[[ INPUT FOR THIS TASK, beginning ]]

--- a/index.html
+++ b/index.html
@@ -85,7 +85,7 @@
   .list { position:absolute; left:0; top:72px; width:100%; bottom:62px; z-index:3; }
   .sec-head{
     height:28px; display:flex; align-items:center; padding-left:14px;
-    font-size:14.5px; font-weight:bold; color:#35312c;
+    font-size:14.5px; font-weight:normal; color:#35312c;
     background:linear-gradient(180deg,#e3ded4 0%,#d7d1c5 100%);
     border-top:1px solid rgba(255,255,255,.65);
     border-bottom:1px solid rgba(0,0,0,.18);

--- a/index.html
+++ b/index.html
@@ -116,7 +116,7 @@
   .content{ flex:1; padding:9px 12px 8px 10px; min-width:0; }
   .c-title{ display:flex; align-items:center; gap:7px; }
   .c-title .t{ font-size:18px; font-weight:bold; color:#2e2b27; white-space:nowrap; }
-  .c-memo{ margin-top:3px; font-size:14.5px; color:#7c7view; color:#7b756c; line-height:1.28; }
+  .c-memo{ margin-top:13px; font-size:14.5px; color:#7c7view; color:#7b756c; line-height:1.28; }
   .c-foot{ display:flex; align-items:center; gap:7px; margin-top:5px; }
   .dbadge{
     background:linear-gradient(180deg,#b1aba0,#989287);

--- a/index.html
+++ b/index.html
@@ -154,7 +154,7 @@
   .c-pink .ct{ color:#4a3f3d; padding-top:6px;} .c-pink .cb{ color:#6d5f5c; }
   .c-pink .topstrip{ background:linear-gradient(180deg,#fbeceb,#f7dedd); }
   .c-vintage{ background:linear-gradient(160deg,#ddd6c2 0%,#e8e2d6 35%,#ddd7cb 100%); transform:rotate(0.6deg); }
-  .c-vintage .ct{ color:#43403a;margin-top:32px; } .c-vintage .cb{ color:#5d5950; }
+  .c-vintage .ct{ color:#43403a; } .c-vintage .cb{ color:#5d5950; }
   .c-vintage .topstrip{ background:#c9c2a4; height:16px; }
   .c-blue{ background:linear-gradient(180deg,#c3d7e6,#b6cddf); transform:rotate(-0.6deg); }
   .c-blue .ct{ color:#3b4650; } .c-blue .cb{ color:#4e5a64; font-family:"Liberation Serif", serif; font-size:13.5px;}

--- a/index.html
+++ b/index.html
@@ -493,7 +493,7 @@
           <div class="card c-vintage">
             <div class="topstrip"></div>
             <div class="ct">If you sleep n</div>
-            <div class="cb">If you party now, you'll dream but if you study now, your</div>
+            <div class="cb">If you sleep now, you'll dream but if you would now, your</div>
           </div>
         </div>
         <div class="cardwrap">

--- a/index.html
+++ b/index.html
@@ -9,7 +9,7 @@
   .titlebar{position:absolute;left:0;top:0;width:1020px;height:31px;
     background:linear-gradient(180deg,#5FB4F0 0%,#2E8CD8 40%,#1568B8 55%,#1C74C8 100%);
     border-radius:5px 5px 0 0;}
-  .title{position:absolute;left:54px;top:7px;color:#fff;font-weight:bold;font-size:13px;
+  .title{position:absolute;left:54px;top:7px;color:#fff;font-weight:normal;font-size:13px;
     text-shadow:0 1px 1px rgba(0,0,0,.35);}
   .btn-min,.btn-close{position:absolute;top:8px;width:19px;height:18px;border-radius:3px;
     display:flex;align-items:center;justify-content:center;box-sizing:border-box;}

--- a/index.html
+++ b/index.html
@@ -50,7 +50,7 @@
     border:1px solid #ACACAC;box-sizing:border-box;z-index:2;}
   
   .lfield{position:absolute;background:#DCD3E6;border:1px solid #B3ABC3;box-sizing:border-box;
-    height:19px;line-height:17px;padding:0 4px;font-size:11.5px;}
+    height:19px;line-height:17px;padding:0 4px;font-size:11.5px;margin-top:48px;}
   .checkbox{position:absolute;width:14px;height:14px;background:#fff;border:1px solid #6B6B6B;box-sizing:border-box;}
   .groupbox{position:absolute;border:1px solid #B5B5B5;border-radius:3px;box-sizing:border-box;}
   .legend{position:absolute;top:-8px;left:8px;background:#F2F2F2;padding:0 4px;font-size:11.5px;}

[[ INPUT FOR THIS TASK, end ]]

> [EXERCISE DESCRIPTION]
Search the lines above for the string "flex" and copy each line that has it.

> [WORKED SOLUTION]
     height:28px; display:flex; align-items:center; padding-left:14px;
   .content{ flex:1; padding:9px 12px 8px 10px; min-width:0; }
   .c-title{ display:flex; align-items:center; gap:7px; }
   .c-foot{ display:flex; align-items:center; gap:7px; margin-top:5px; }
     display:flex;align-items:center;justify-content:center;box-sizing:border-box;}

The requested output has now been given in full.